Pilotin Kerstin: Die ersten Frauen sind bei Lufthansa vor ungefähr 25 Jahren ins Cockpit gekommen. Jetzt fliegen sie jedes Flugzeug. Alle, egal ob Mann oder Frau, verdienen dasselbe Gehalt, wir tragen dieselbe Uniform. Wir haben eine Gleichberechtigung im Cockpit. Das finde ich sehr gut.
Wie reagieren die Fluggäste, wenn sie erfahren, dass eine Frau das Flugzeug steuert?
Pilotin Kerstin: Es gibt welche, für die es ganz normal ist, oder die denken, das ist eine tolle Sache. Und dann gibt es welche, die erstaunt sind. Sie haben ihre Zeitung in der Hand und da meldet sich eine weibliche Stimme aus dem Cockpit, begrüßt die Gäste... Dann lassen sie schon mal ihre Zeitung sinken und hören ganz aufmerksam zu. Aber ich habe noch nichts Negatives erlebt.

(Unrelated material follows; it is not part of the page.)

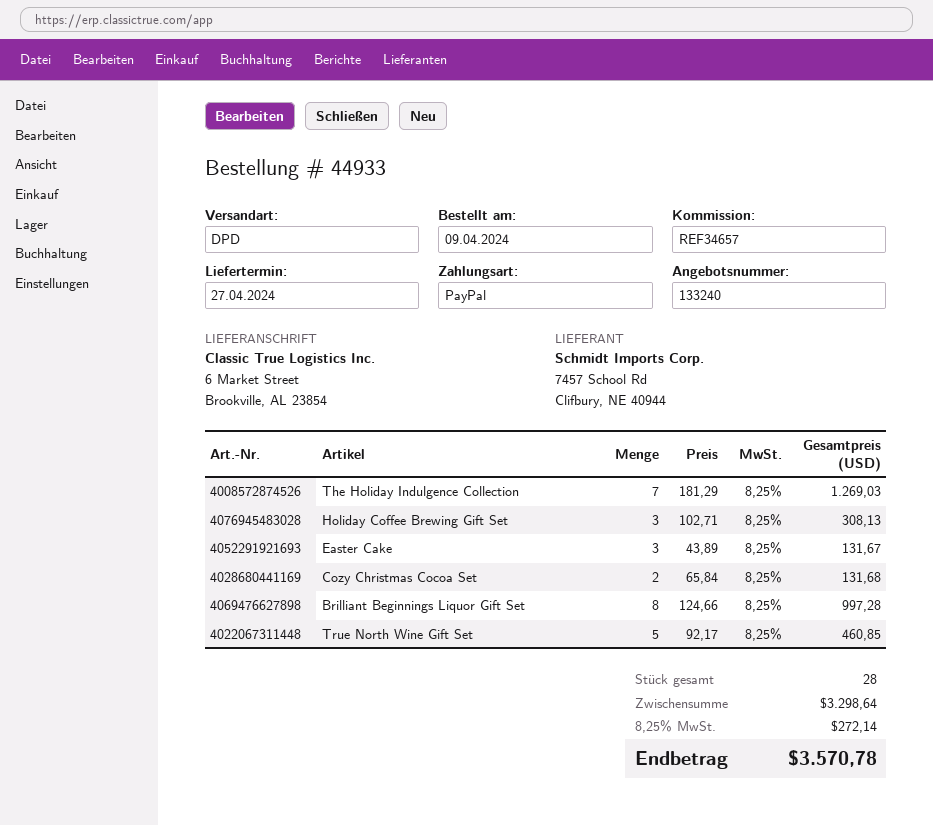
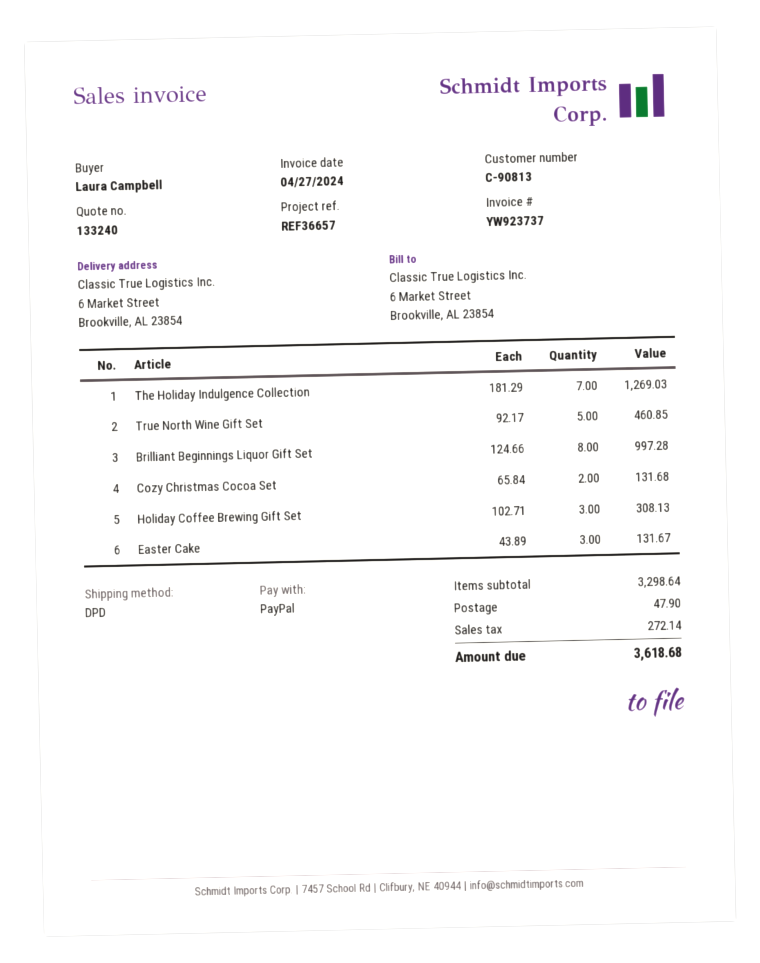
reference: REF34657 -> REF36657
shipping: none -> 47.90
total: 3570.78 -> 3618.68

Angst und Stress bei Pilotinnen - haben Frauen besonders Angst?
Wovor haben Sie am meisten Angst: vor einem Unfall oder vor Terroristen?

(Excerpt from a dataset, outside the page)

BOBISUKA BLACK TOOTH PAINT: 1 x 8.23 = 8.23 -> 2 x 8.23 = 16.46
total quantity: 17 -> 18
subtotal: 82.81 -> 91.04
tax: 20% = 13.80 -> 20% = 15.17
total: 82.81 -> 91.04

Pilotin Kerstin: Ich habe keine Angst. Wenn man Angst hat, ist es keine gute Motivation, um ein Flugzeug zu fliegen. Aber ich habe immer Respekt vor der Technik, vor so einem großen Flugzeug, vor der Verantwortung für 526 Fluggäste, vor so einem teuren Gerät, daher gehe ich immer sehr gut vorbereitet auf einen Flug. Und wir vertrauen den Technikern, die das Flugzeug für uns gewartet haben. Sollte etwas passieren, wir haben am Simulator so oft geübt, dass wir trotzdem sicher landen könnten.
Denken Sie manchmal daran, dass Terroristen an Bord sein könnten?

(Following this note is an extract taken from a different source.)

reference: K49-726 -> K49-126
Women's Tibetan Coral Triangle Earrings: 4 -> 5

Pilotin Kerstin: Seit dem 11. September in New York hat sich der Luftverkehr komplett verändert. Die Sicherheits-kontrollen sind sehr scharf geworden, wir haben jetzt im Flugzeug eine gepanzerte Sicherheitstür zum Cockpit, die man nur mit einem bestimmten Code öffnen kann.
Was macht eine Pilotin gegen den Stress?
Pilotin Kerstin: Ich treibe viel Sport. Das ist der Ausgleich zu einer sitzenden Tätigkeit. Pilot sein ist schon ein sehr anstrengender Beruf. Man muss jeden Tag mit der Zeitverschiebung umgehen, durch die Nacht fliegen, keinen Schlaf haben, also ich halte mich fit mit Sport und einer guten Ernährung.
Nachts fliegen
Ist es nicht anstrengend, neun Stunden am Steuer eines Flugzeugs zu bleiben?
Pilotin Kerstin: Wir fliegen lange Strecken zu dritt. Wenn wir zwölf Stunden fliegen, hat jeder vier Stunden Pause. Hinter dem Cockpit ist einen Schlafraum mit Bett . So ist sichergestellt, dass immer zwei ausgeschlafene Piloten am Steuer sitzen.
Ist es laut im Cockpit?
Pilotin Kerstin: Nein, überhaupt nicht.
In der Dunkelheit kann man doch eigentlich gar nichts sehen.
Pilotin Kerstin: Wir fliegen nach Instrumenten, auch nach GPS. Wir müssen nicht nach draußen schauen, wir können auch im Blindflug, bei schlechtem Wetter so fliegen und nach den Instrumenten landen.
Fliegen Sie lieber nachts oder am Tage?
Pilotin Kerstin: Wenn es hell ist. Wenn man im verregneten Berlin losfliegt, geht man durch die Wolkendecke und dann sieht man die Sonne. Das ist das Schöne an meinem Beruf, dass man jeden Tag die Sonne sieht. In welchem Beruf hat man das? Oder einem Sonnenaufgang oder -untergang entgegenzufliegen. Aber auch nachts gibt es schöne Momente.
Beruf und Familie als Pilotin
Haben Sie schon mal wichtige Leute geflogen, ist man da angespannt?
Pilotin Kerstin: Wichtige Leute schon, meine Eltern zum Beispiel, die sind mir sehr wichtig. Berühmte Leute wie bekannte Fußballer etwa, aber für uns ist jeder Fluggast wichtig.
Wird Piloten eigentlich ein anderes Essen serviert als den Fluggästen?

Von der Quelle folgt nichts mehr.